| EXTRACTED INFORMATION |

___

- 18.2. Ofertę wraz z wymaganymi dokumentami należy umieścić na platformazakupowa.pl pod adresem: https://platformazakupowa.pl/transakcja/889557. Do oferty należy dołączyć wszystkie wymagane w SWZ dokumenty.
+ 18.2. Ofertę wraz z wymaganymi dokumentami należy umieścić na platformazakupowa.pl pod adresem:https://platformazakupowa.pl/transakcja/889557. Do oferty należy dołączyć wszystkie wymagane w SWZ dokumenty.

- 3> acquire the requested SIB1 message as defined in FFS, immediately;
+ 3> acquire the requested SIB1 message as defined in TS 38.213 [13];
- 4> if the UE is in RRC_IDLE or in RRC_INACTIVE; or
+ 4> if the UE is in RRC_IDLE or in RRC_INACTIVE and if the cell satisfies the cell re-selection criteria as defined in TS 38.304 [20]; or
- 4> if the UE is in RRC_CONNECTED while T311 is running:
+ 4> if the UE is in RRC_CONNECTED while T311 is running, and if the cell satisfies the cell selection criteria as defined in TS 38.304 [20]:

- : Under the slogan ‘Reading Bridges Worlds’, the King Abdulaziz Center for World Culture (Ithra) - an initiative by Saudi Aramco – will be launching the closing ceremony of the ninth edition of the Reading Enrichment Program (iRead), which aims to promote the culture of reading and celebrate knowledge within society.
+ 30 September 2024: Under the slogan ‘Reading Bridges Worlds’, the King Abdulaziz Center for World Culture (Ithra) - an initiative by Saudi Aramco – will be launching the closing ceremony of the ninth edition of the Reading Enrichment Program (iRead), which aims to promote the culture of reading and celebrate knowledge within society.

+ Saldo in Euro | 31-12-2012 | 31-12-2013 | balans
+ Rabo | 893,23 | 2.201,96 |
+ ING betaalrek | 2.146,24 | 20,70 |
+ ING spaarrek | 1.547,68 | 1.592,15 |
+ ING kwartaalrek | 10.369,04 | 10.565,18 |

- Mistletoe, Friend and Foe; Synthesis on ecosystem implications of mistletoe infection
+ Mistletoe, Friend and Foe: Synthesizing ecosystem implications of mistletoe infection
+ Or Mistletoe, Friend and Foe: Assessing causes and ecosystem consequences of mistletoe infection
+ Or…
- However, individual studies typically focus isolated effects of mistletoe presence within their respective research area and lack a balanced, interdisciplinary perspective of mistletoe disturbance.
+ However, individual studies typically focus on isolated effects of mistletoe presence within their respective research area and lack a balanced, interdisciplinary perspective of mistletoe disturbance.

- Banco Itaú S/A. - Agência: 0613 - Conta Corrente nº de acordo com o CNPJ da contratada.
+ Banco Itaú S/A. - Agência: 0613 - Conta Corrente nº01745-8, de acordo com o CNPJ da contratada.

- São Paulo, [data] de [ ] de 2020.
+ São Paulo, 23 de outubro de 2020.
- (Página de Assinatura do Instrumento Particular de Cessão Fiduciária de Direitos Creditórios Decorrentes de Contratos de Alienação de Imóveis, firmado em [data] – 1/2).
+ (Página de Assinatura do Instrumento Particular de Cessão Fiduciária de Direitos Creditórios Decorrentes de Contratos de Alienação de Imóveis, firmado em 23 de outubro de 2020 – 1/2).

___

| ASSIGNMENT |
Set down again, word for word, the stretch of records from the line with "893,23 | 2.201,96 |" to the line with "outubro de 2020.", both of those lines included.

| EXPECTED OUTPUT |
+ Rabo | 893,23 | 2.201,96 |
+ ING betaalrek | 2.146,24 | 20,70 |
+ ING spaarrek | 1.547,68 | 1.592,15 |
+ ING kwartaalrek | 10.369,04 | 10.565,18 |

- Mistletoe, Friend and Foe; Synthesis on ecosystem implications of mistletoe infection
+ Mistletoe, Friend and Foe: Synthesizing ecosystem implications of mistletoe infection
+ Or Mistletoe, Friend and Foe: Assessing causes and ecosystem consequences of mistletoe infection
+ Or…
- However, individual studies typically focus isolated effects of mistletoe presence within their respective research area and lack a balanced, interdisciplinary perspective of mistletoe disturbance.
+ However, individual studies typically focus on isolated effects of mistletoe presence within their respective research area and lack a balanced, interdisciplinary perspective of mistletoe disturbance.

- Banco Itaú S/A. - Agência: 0613 - Conta Corrente nº de acordo com o CNPJ da contratada.
+ Banco Itaú S/A. - Agência: 0613 - Conta Corrente nº01745-8, de acordo com o CNPJ da contratada.

- São Paulo, [data] de [ ] de 2020.
+ São Paulo, 23 de outubro de 2020.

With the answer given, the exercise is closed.